The assertion in the article on the 5 per cent pay increase is in need of clarification ("Staff denied full pay rise at two institutions", 23 October).
The Universities and Colleges Employers Association (Ucea) has said repeatedly that institutions will have to reassess their budget priorities to meet the exceptionally high pay increase and some may utilise the 2006-09 pay agreement deferment clause. However, the deferment is not indefinite and the 5 per cent rise will still be applied, albeit in stages, prior to 1 August 2009 - a far better outcome than staff cuts.
I also write to correct a misreading of the preceding week's article ("5% pay rise takes some salaries up by a quarter in three years", 16 October) through J. Richard Hanley's letter (23 October). Ucea has made it clear that the three-year pay deal has given staff a total pay rise of at least 15 per cent, with more than 50 per cent in 2008 receiving much more through annual increments.

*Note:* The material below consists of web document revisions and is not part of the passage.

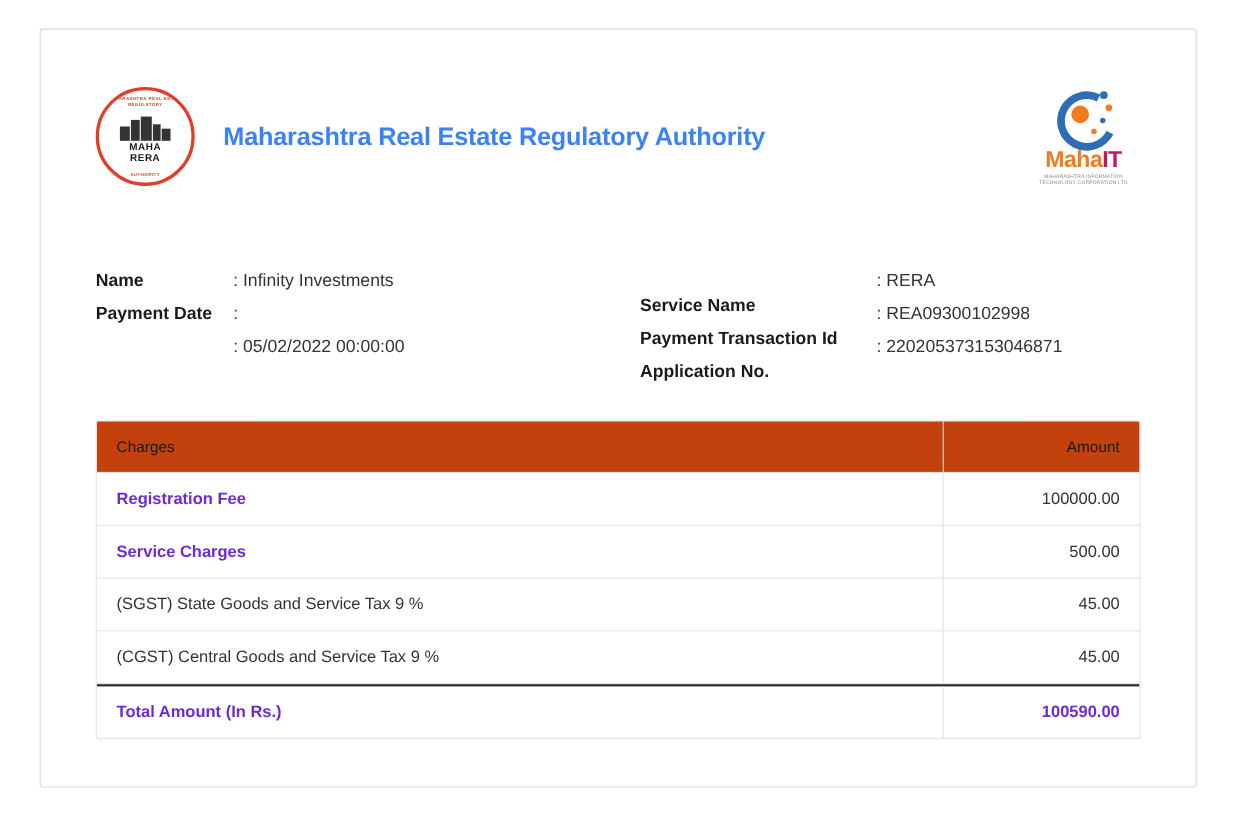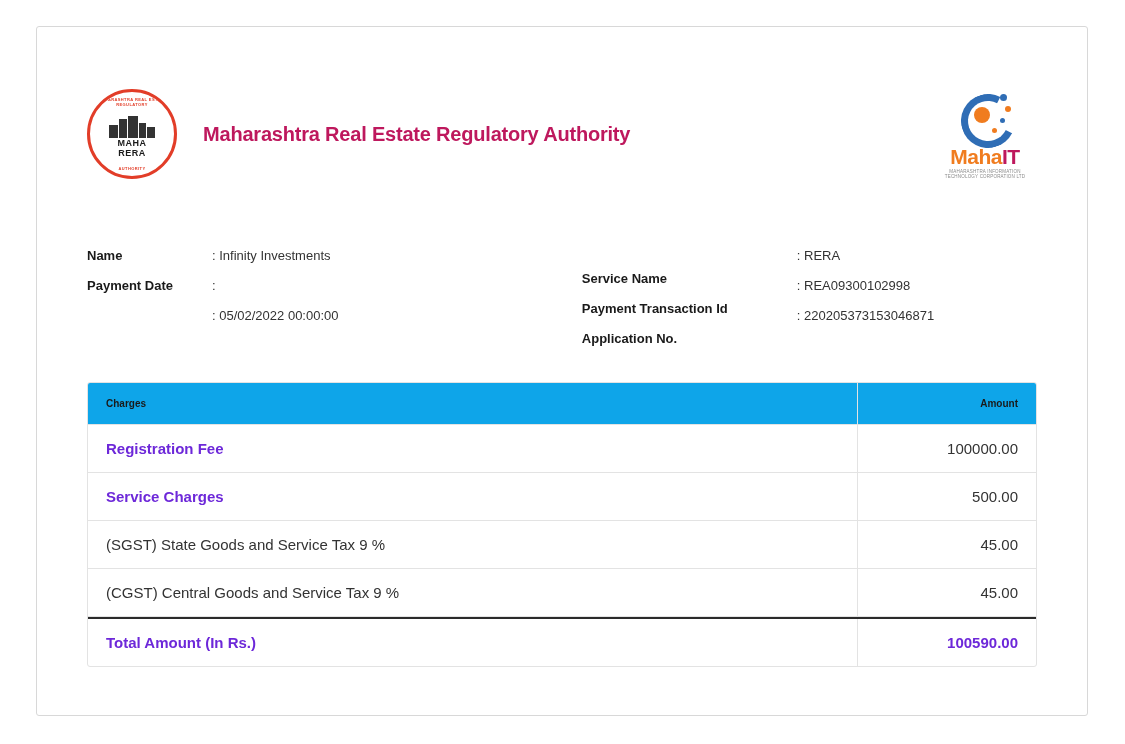"MAHA" .header { align-items: flex-end -> center }
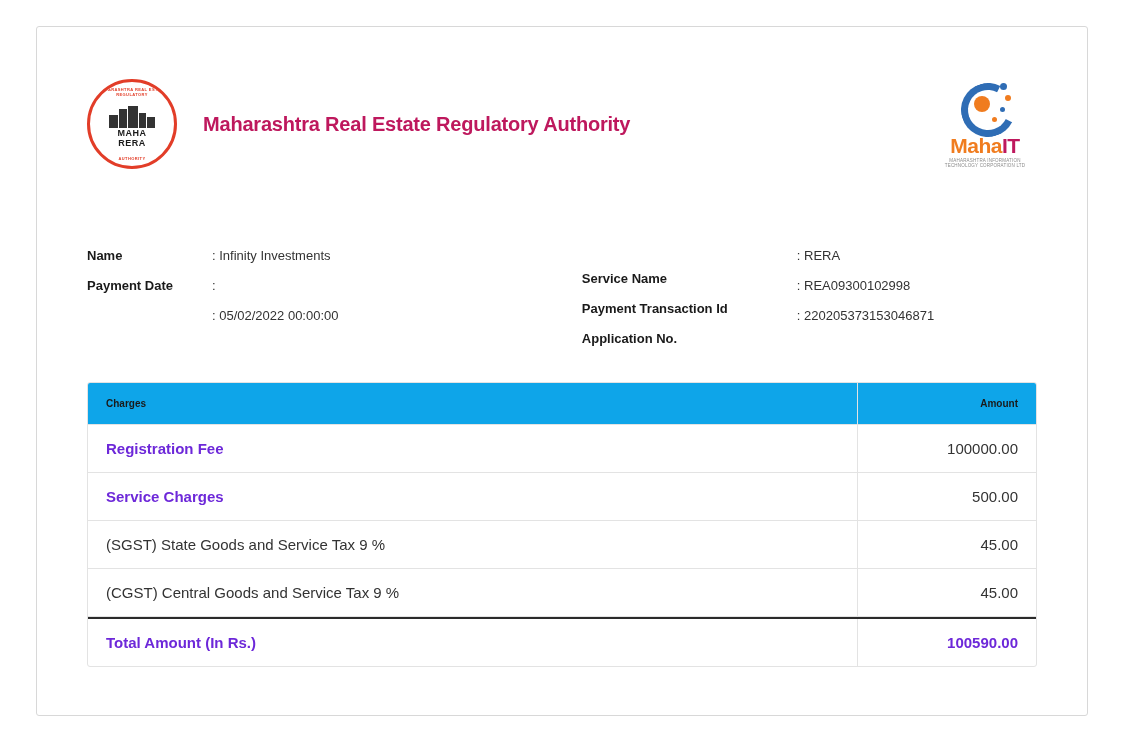"Maharashtra Real Estate Regulatory Authority" .header-title { color: #be185d -> #3b82f6; font-size: 20px -> 23px }
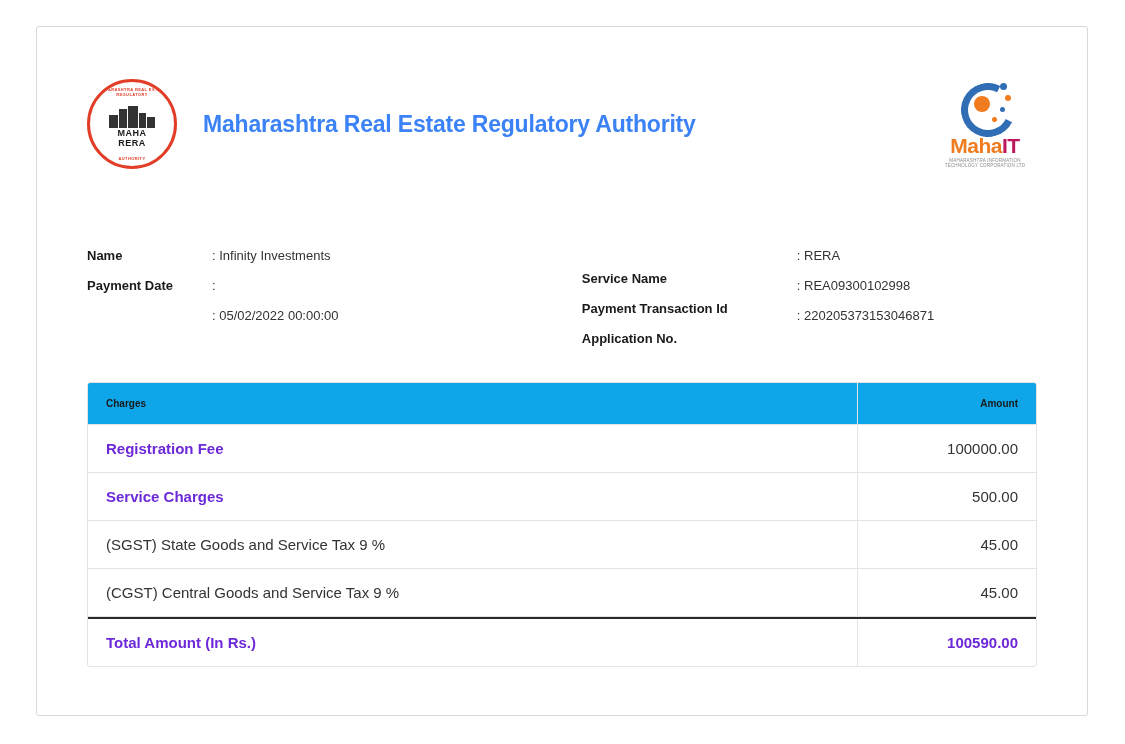"Name" .details { font-size: 13px -> 16px }
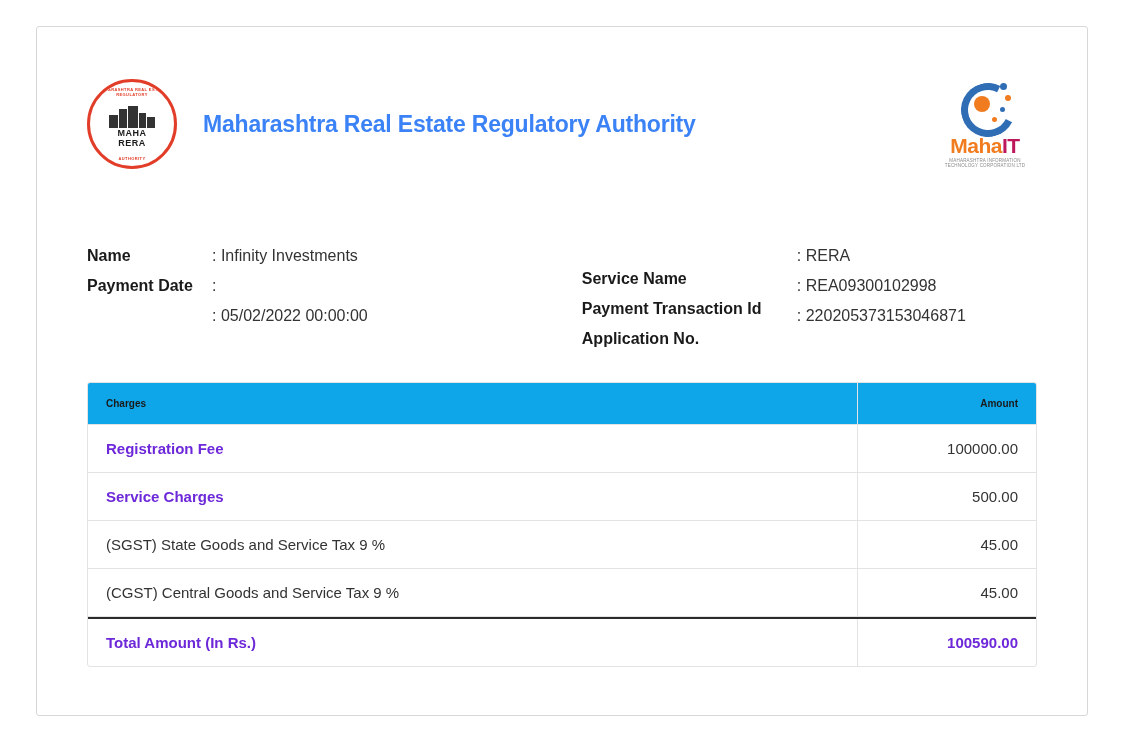"Charges" .thead .cell { background: #0ea5e9 -> #c2410c; font-size: 10px -> 14px; font-weight: bold -> normal }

The illustrative example reported was presented very clearly by Times Higher Education - the figure of 26.6 per cent including increments was not in addition to the 15 per cent, but inclusive of this.
Finally, there is a danger that the size of this year's pay increase is being taken for granted in a way that employees elsewhere in the UK would find quite shocking. As the UK economy faces its most challenging period in decades, we probably have yet to see the impact of these rising staff costs as we embark on a rocky financial road ahead.
Damian Docherty, Head of employee relations and reward, Universities and Colleges Employers Association.